I found the following answer on Math.SE:
Fourier transform of unit step?
However, it is still not clear to me and maybe somebody could explain it clearer.
Problem
I have the following in my notes of a theoretical physics course:
$$ \hat{\Theta}(\omega) = \int_{-\infty}^\infty \Theta (t) e^{i\omega t} \mathrm{d} t = \lim_{\varepsilon \to 0} \int_0^\infty e^{i\omega t - \varepsilon t} \mathrm{d}t = \pi \delta(\omega) + \mathrm{P} \frac{i}{\omega}, $$
where the $\mathrm{P}$ denotes the Cauchy's principal value.
Question
I understand why I get a delta function in this computation, but I have no idea why I have $\mathrm{P} \frac{i}{\omega}$ instead of just $\frac{i}{\omega}$ in the resulting expression.

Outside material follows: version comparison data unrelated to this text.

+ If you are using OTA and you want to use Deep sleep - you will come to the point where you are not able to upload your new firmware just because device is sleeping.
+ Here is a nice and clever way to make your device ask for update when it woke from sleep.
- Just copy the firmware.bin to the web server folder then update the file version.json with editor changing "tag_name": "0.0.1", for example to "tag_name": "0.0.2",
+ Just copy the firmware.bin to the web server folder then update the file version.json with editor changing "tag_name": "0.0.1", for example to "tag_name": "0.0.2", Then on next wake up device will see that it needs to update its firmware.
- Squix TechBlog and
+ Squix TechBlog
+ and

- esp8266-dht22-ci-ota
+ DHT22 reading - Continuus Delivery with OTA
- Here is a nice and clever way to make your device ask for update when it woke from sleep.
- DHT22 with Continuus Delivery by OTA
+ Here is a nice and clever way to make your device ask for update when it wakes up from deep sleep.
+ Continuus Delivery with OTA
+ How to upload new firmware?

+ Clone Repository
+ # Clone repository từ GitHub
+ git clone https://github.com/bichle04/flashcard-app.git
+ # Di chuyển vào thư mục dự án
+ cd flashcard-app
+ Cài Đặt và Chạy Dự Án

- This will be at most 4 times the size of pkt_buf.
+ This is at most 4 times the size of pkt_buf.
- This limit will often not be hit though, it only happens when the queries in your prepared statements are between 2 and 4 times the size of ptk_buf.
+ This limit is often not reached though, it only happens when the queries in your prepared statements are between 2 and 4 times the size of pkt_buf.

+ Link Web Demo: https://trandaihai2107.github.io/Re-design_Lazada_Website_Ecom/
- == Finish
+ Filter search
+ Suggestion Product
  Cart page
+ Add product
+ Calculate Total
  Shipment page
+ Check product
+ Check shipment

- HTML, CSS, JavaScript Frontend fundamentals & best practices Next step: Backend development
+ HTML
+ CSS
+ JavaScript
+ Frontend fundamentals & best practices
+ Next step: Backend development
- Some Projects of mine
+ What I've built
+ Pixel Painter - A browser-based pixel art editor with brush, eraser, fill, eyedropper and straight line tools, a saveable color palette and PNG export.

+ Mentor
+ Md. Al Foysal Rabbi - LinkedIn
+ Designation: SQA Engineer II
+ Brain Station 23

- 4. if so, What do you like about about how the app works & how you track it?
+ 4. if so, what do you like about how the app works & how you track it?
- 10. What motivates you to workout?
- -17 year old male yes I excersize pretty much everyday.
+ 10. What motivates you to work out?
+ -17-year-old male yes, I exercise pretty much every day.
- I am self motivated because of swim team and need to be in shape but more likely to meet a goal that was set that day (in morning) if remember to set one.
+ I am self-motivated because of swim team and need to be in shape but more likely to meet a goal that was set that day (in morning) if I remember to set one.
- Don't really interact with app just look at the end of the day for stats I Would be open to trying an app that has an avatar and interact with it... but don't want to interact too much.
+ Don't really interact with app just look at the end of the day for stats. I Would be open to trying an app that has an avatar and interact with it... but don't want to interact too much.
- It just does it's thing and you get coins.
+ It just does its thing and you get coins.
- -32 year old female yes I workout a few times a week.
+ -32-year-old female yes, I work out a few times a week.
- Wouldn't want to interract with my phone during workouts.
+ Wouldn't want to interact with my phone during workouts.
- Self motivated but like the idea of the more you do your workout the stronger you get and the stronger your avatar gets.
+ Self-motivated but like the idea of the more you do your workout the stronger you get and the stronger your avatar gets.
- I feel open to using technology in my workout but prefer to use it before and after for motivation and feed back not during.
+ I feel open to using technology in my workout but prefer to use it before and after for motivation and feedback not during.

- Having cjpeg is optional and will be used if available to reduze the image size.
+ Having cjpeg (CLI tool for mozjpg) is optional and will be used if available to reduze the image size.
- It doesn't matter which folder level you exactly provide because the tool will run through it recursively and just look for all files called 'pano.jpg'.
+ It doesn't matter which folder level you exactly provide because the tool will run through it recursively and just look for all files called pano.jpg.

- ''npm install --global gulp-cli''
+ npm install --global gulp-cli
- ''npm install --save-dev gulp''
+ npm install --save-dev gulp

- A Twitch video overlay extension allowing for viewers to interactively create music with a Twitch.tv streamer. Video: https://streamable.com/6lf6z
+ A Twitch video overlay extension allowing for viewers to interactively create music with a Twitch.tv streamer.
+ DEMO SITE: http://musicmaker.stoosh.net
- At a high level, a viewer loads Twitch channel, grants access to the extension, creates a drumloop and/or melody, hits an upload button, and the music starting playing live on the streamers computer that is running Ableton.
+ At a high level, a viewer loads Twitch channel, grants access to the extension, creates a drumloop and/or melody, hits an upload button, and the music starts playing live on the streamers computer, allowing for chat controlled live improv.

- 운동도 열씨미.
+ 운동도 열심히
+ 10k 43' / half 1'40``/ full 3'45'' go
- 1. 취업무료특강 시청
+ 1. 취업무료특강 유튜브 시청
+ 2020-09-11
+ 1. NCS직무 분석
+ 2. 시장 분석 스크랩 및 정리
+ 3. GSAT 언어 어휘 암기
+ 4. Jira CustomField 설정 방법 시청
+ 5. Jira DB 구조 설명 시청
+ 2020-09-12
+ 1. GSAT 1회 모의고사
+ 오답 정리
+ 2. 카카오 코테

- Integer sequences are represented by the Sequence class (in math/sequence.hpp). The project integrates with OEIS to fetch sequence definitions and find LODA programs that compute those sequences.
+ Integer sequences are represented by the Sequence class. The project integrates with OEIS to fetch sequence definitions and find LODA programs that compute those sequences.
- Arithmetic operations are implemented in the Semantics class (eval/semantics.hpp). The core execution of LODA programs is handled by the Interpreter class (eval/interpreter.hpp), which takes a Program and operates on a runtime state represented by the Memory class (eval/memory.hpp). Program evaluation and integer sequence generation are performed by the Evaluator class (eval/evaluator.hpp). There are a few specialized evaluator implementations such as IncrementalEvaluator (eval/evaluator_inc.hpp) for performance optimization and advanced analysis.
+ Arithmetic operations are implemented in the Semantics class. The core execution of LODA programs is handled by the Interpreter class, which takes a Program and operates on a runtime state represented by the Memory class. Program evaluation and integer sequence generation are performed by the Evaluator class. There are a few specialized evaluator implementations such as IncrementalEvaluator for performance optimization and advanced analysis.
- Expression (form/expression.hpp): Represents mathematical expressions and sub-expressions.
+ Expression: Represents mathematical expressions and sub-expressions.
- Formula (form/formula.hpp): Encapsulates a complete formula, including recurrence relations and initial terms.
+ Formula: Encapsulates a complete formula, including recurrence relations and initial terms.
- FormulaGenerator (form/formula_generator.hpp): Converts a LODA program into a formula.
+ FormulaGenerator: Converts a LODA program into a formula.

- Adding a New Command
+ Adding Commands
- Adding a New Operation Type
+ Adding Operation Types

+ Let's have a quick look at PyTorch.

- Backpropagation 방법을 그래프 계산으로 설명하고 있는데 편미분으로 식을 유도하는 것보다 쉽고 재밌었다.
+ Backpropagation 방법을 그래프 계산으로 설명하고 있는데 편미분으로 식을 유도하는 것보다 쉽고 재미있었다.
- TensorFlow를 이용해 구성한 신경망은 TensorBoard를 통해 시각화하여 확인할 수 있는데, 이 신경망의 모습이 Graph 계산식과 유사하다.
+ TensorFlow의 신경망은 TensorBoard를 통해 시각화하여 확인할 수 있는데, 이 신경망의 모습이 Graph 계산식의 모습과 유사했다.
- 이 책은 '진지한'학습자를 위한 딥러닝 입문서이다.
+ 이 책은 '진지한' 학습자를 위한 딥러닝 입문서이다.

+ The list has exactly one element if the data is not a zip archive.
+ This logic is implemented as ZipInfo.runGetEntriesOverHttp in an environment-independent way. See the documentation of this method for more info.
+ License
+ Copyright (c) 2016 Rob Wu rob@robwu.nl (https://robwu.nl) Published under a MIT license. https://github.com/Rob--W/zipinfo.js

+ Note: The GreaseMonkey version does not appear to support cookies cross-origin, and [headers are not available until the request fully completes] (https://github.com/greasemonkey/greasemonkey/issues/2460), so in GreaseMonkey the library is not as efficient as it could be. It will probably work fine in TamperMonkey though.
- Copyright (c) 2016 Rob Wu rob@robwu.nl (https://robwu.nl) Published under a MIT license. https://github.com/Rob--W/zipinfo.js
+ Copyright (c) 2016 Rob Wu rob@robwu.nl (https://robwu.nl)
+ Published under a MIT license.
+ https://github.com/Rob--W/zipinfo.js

$$ \begin{align} \lim_{\varepsilon \to 0} \int_0^\infty e^{i\omega t - \varepsilon t} \mathrm{d}t &=\lim_{\varepsilon \to 0} \frac{1}{\varepsilon - i\omega} \\ &=\lim_{\varepsilon \to 0} \frac{1}{\varepsilon + \omega^2/\varepsilon} + \lim_{\varepsilon \to 0} \frac{\omega i}{\varepsilon^2 + \omega^2} \\ &=\pi \delta(\omega) + \mathrm{P} \frac{i}{\omega} \end{align} $$ where the last step uses the limiting representations of the delta function and the Cauchy principal value.